Anche quando si tratta della condivisione di materiale intimo e riservato online, la percezione di insicurezza è alta a fronte però di forti contraddizioni nelle opinioni. Il 75% degli adulti e il 72% dei ragazzi intervistati credono che non sia mai sicuro condividere online foto e video intimi e riservati, e la responsabilità è equamente distribuita tra chi ha diffuso (lo pensa il 67% degli adulti e il 65% dei ragazzi) e chi in seguito ha condiviso in modo allargato e non autorizzato un contenuto (per il 67% degli adulti e il 68% dei ragazzi).
Notizie attendibili o meno? Per i tre quarti degli intervistati bisogna essere prudenti: per il 78% degli adulti e il 73% dei ragazzi non si può mai sapere se una notizia è attendibile. Utile è di certo la fiducia nella fonte, ma accade anche che 2 ragazzi e 2 adulti su 5 consideri affidabile una news semplicemente perché apprezzano quella notizia. Più della metà dei ragazzi e degli adulti la giudica invece attendibile se a sua volta la news viene considerata attendibile da persone di cui ci si fida, mentre per quasi 1 su 2 se la notizia si trova ai primi posti nell’indice di Google.
Lo smartphone ormai è in mano a tutti. Pur di essere online i minori sono disposti a mentire sulla loro età: mediamente i ragazzi si iscrivono a Facebook a 12 anni e mezzo (un anno in meno del 2015), dichiarando un’età superiore.
Non emerge una netta differenza fra adulti e minori.
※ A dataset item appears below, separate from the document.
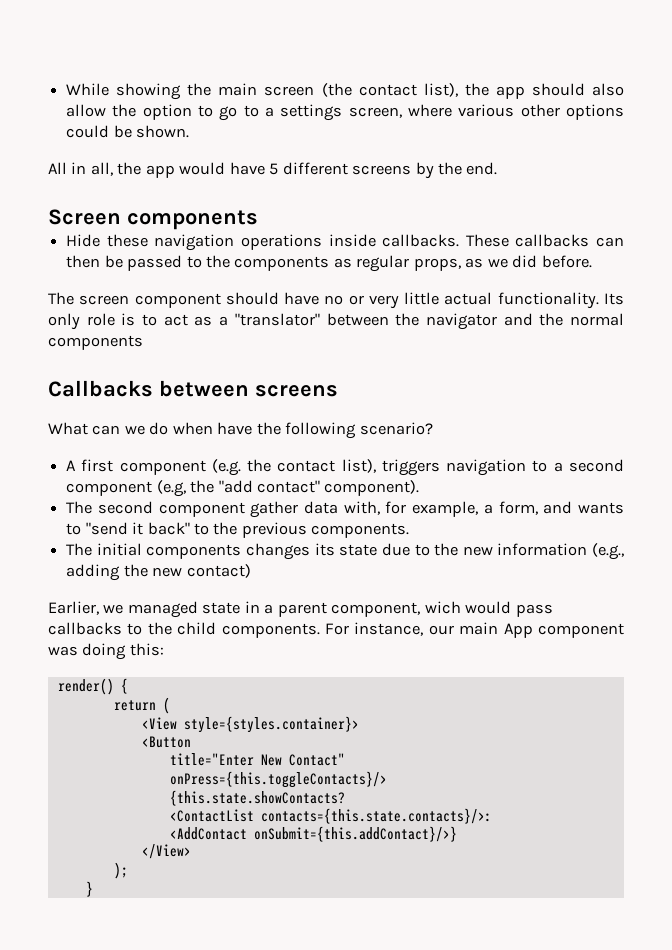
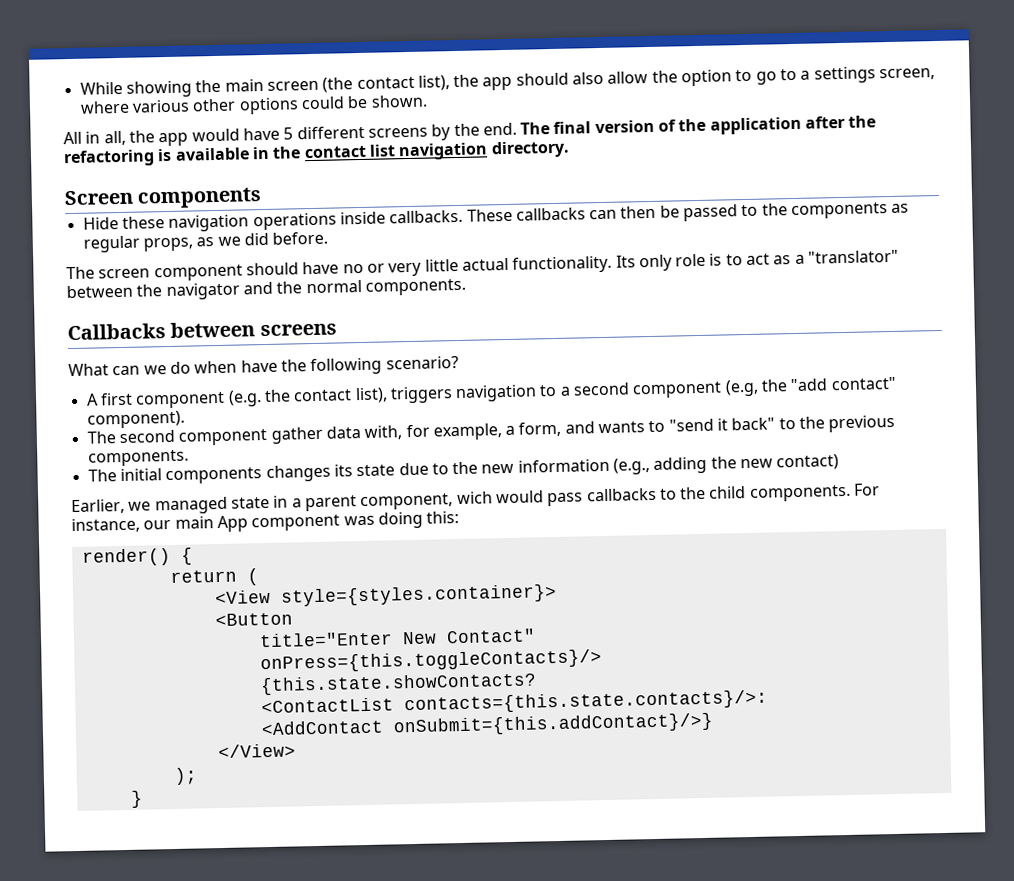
(498, 168) none -> [520,115,877,135] [63,140,570,168] The final version of the application after the refactoring is available in the contact list navigation directory.
[48,335,143,350] components -> [364,278,466,296] components.

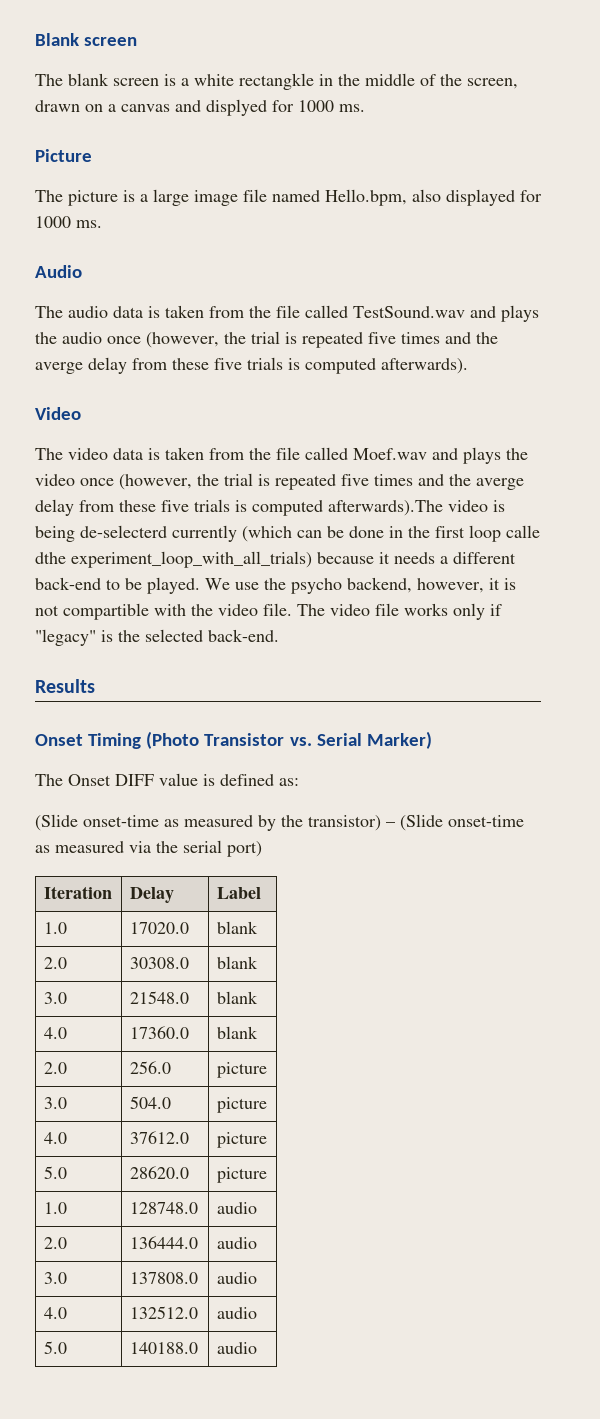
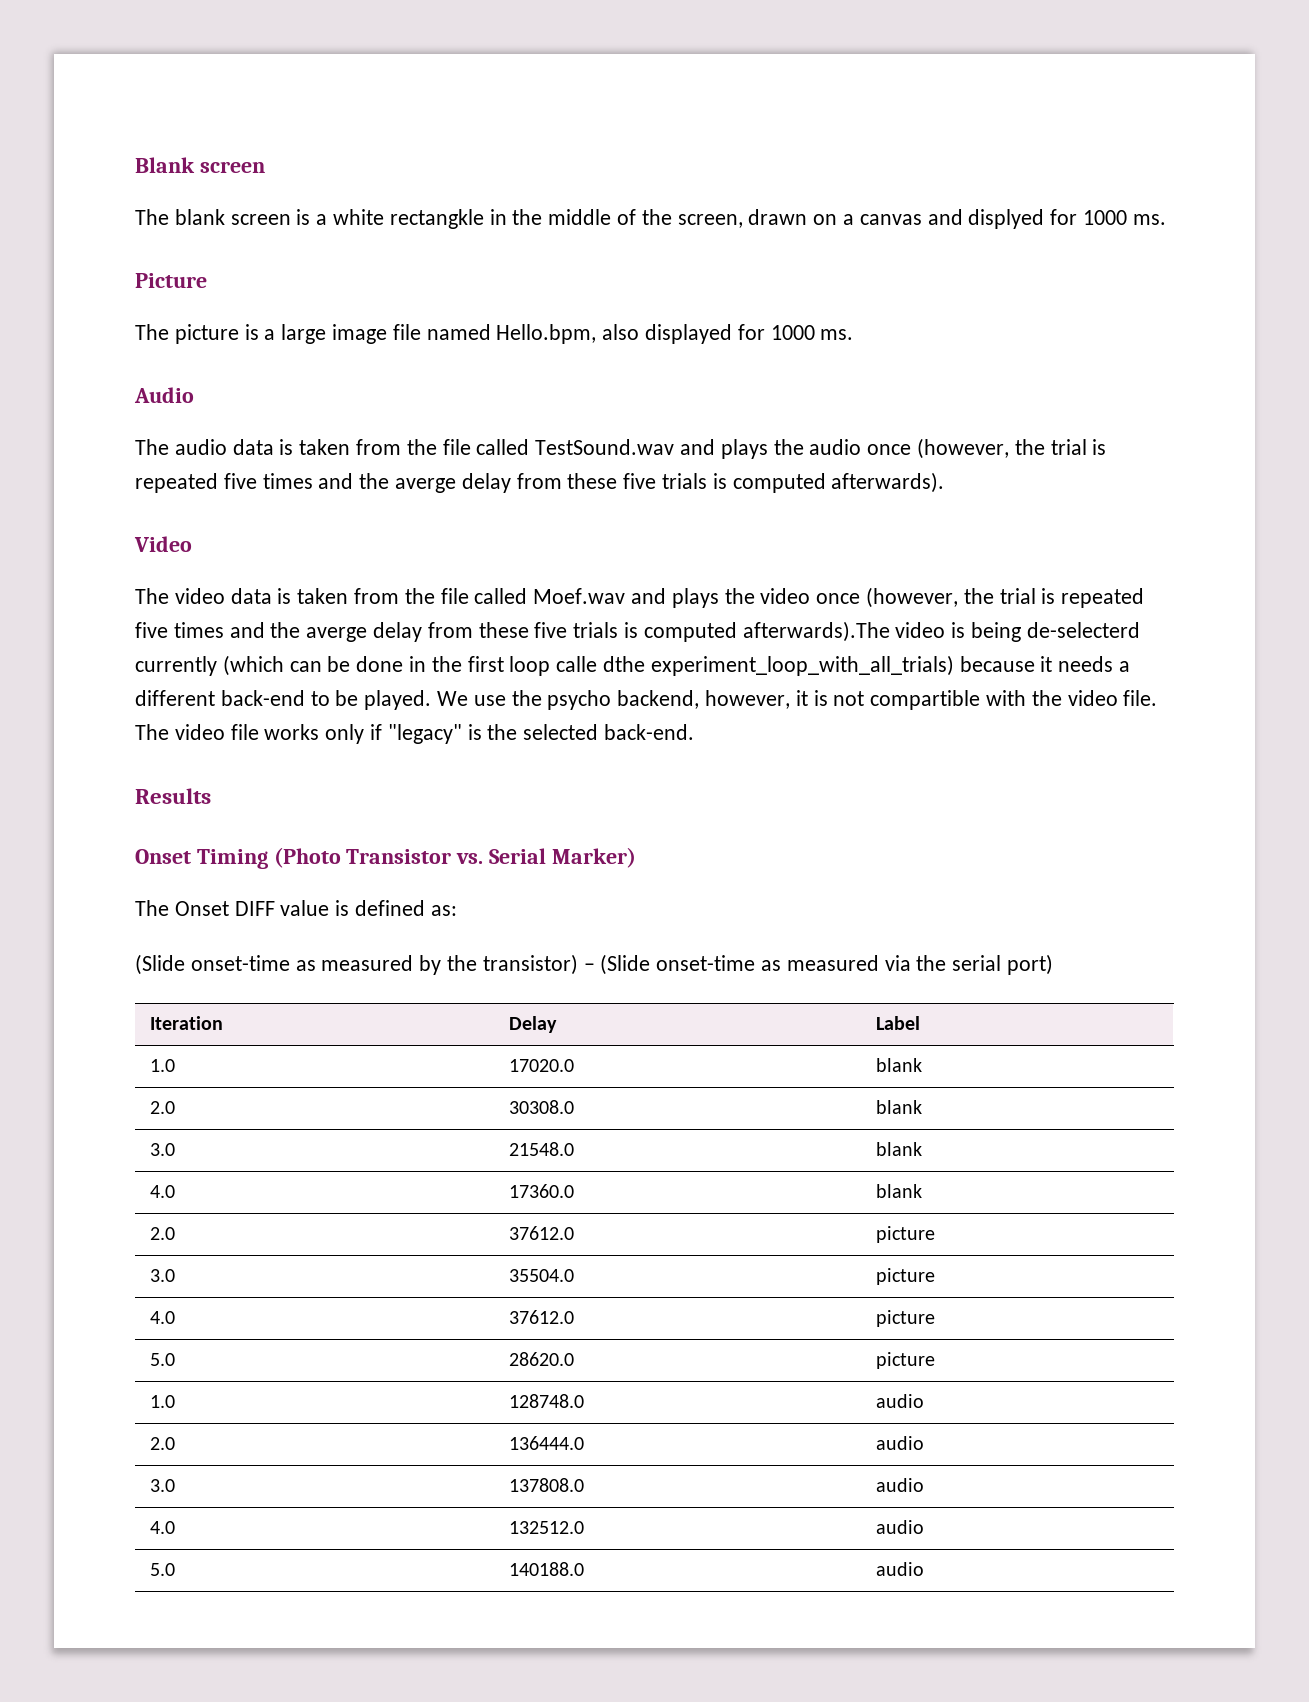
[129,1061,171,1074] 256.0 -> [509,1226,575,1240] 37612.0
[129,1096,171,1109] 504.0 -> [509,1269,575,1282] 35504.0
E questo, sottolinea Save the Children, non è un bene. “I risultati che emergono dalla ricerca dimostrano che adulti e ragazzi condividono le stesse conoscenze, gli stessi livelli di consapevolezza delle conseguenze dei loro comportamenti in rete e spesso anche i comportamenti stessi – spiega Raffaela Milano, Direttore dei Programmi Italia-Europa di Save the Children – Si tratta di un dato preoccupante se pensiamo che proprio gli adulti dovrebbero esercitare un ruolo di guida in un contesto complesso e in continua evoluzione, come quello del mondo e delle tecnologie digitali”.